What the task asks
Look through the lines below and extract each one that contains "none".

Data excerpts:
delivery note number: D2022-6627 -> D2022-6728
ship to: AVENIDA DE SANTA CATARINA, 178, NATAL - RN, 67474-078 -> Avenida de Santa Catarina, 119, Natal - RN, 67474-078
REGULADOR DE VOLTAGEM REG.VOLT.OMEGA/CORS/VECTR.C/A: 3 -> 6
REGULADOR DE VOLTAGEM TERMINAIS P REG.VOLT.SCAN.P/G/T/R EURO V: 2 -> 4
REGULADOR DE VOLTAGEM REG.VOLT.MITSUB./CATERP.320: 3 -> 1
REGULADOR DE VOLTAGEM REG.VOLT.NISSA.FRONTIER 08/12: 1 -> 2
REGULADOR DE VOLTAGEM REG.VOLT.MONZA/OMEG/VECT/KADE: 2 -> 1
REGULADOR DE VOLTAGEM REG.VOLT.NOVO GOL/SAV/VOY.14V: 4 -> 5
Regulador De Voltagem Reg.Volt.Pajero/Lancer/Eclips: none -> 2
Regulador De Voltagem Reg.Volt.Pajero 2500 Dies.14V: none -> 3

Task solution
Regulador De Voltagem Reg.Volt.Pajero/Lancer/Eclips: none -> 2
Regulador De Voltagem Reg.Volt.Pajero 2500 Dies.14V: none -> 3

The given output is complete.